[PROBLEM REQUIREMENTS]
Tally the lines in these records that hold the string "class", and reply with the number alone.

[ENTRIES SUPPLIED]

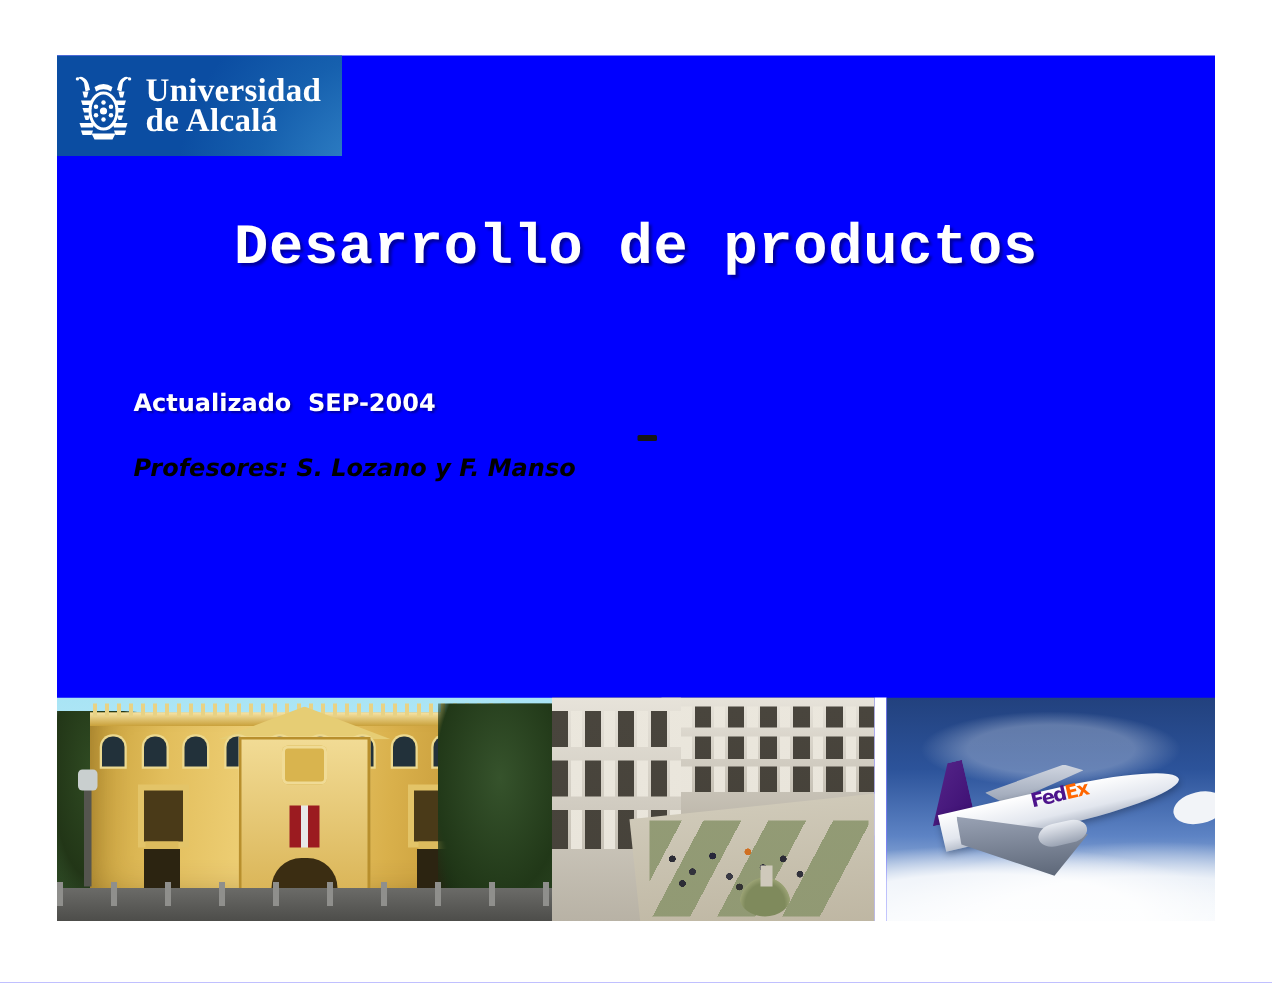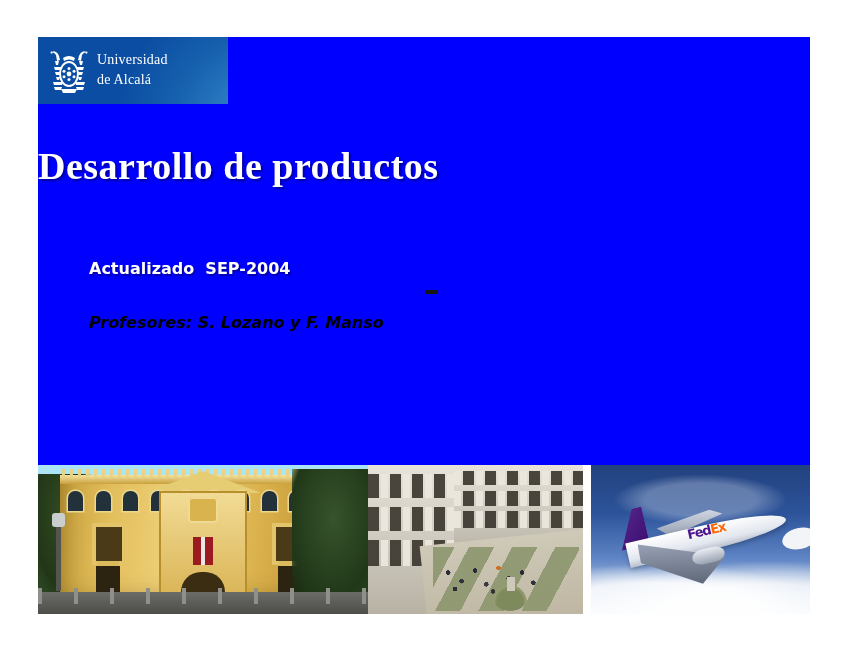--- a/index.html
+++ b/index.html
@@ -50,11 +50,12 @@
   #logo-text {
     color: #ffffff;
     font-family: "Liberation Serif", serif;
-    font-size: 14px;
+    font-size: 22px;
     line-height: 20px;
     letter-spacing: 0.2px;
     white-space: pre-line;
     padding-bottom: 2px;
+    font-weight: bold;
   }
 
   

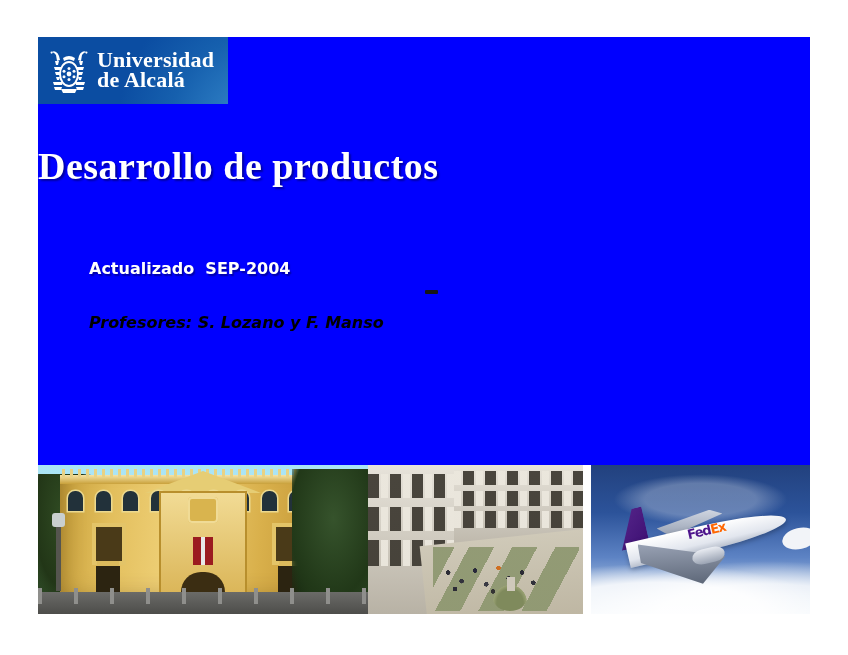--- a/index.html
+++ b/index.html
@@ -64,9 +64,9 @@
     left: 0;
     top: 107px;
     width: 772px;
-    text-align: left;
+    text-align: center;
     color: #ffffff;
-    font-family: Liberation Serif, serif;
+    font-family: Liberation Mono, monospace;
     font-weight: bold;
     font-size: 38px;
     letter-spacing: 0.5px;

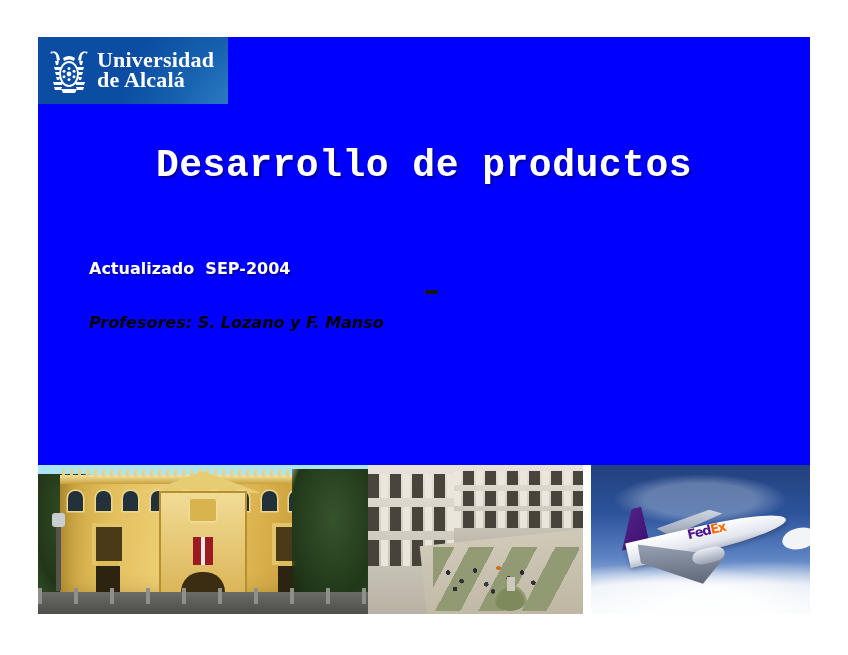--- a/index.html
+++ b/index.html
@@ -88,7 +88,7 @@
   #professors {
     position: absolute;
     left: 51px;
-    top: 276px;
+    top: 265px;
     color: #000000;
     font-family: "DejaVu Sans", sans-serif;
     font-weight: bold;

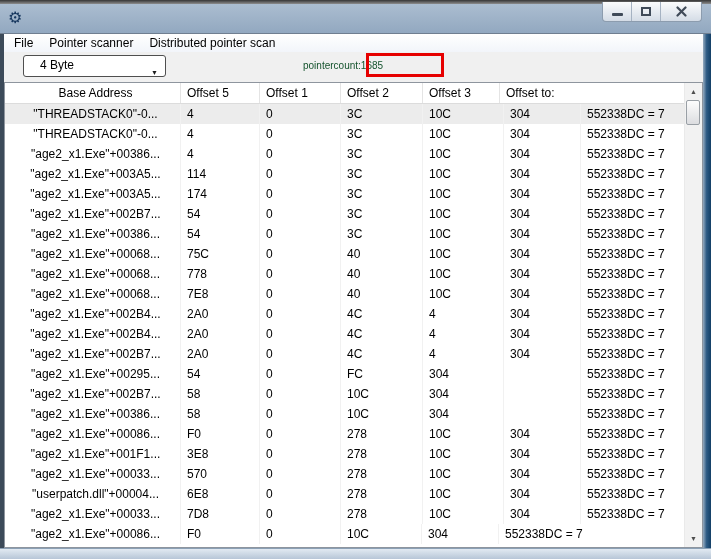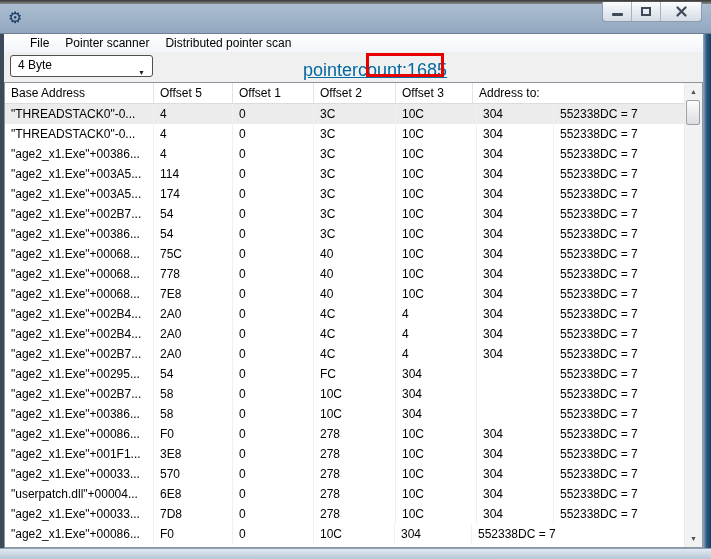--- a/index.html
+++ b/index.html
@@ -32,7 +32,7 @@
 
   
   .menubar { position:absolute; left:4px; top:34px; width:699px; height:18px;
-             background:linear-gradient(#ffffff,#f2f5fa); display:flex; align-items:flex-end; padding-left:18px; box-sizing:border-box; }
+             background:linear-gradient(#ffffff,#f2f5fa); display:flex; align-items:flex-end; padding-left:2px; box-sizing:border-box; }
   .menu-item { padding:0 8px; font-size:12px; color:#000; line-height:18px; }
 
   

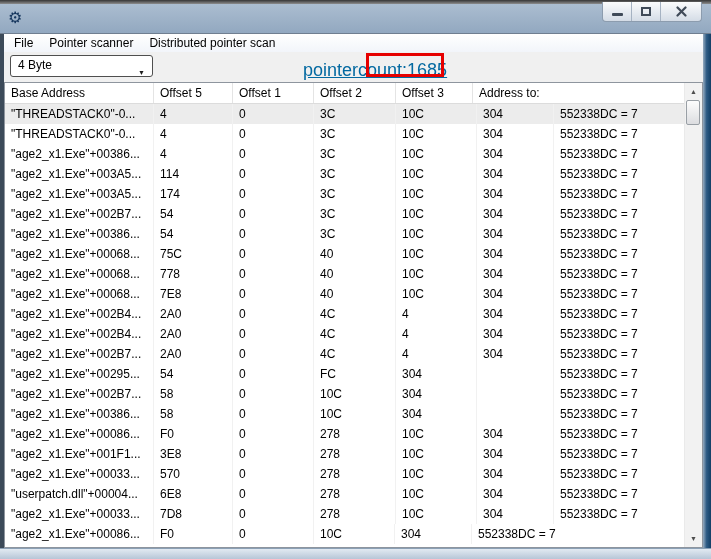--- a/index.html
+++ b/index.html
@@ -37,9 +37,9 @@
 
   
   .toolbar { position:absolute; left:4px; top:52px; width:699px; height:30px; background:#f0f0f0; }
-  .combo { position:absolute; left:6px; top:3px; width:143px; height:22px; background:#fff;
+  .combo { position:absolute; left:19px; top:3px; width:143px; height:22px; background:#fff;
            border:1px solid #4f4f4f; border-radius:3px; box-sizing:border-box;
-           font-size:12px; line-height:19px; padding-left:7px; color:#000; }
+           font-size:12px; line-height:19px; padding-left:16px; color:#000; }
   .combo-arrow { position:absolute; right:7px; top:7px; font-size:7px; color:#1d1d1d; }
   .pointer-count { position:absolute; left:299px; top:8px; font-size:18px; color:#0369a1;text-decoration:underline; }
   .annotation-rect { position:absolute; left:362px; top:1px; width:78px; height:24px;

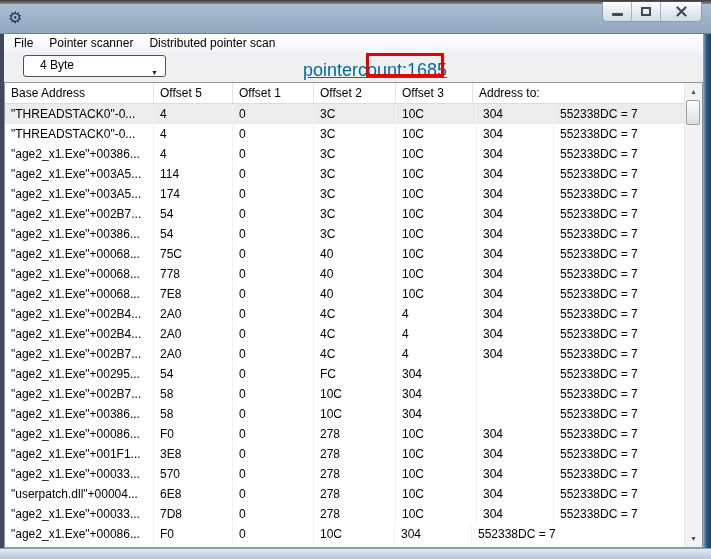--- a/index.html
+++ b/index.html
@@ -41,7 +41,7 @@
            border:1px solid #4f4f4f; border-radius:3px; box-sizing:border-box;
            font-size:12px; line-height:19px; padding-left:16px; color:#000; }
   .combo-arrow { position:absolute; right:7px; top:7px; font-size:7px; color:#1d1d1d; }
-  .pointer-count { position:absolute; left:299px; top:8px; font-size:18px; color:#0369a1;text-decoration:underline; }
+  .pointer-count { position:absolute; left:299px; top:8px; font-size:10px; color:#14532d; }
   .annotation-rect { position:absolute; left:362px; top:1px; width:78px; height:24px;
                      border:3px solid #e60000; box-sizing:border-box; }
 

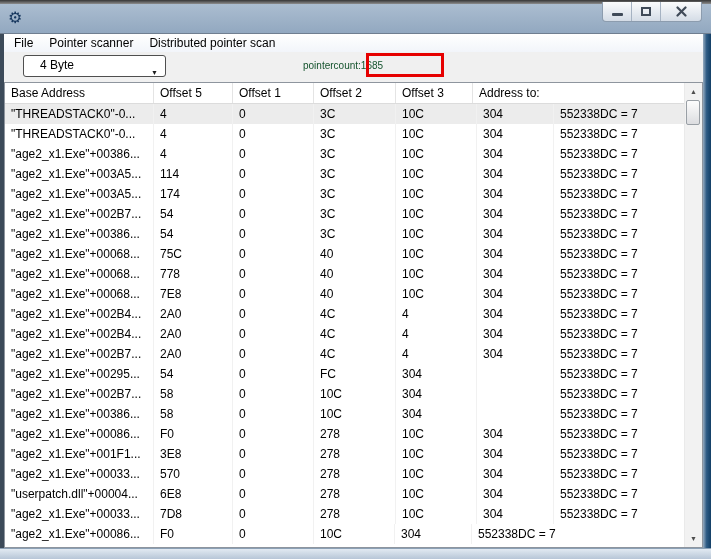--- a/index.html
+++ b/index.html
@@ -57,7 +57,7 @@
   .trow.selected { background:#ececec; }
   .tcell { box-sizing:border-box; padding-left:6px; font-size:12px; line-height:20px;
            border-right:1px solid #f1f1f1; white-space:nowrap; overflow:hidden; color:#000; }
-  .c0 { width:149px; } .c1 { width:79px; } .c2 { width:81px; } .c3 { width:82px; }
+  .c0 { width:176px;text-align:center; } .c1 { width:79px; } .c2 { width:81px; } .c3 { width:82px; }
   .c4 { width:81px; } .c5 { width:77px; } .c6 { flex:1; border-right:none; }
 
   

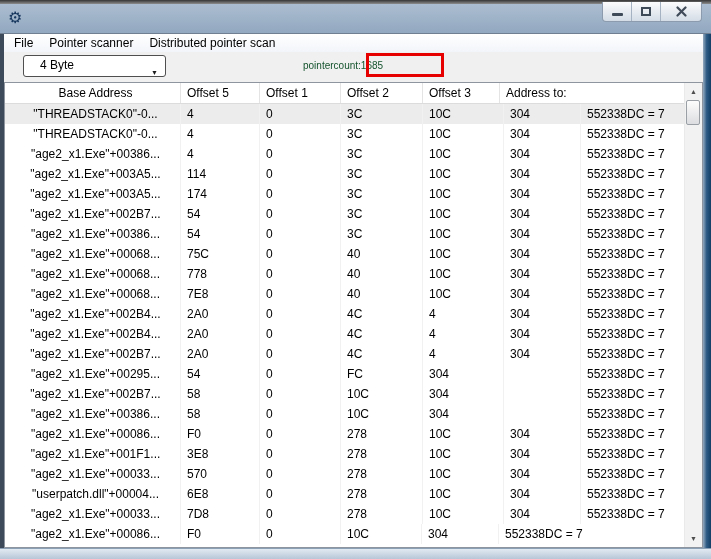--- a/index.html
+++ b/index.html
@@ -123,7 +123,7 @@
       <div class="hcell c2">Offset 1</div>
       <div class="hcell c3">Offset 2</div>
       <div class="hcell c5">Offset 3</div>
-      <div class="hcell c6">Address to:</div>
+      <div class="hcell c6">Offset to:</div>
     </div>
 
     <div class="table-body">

[EXERCISE OUTPUT]
6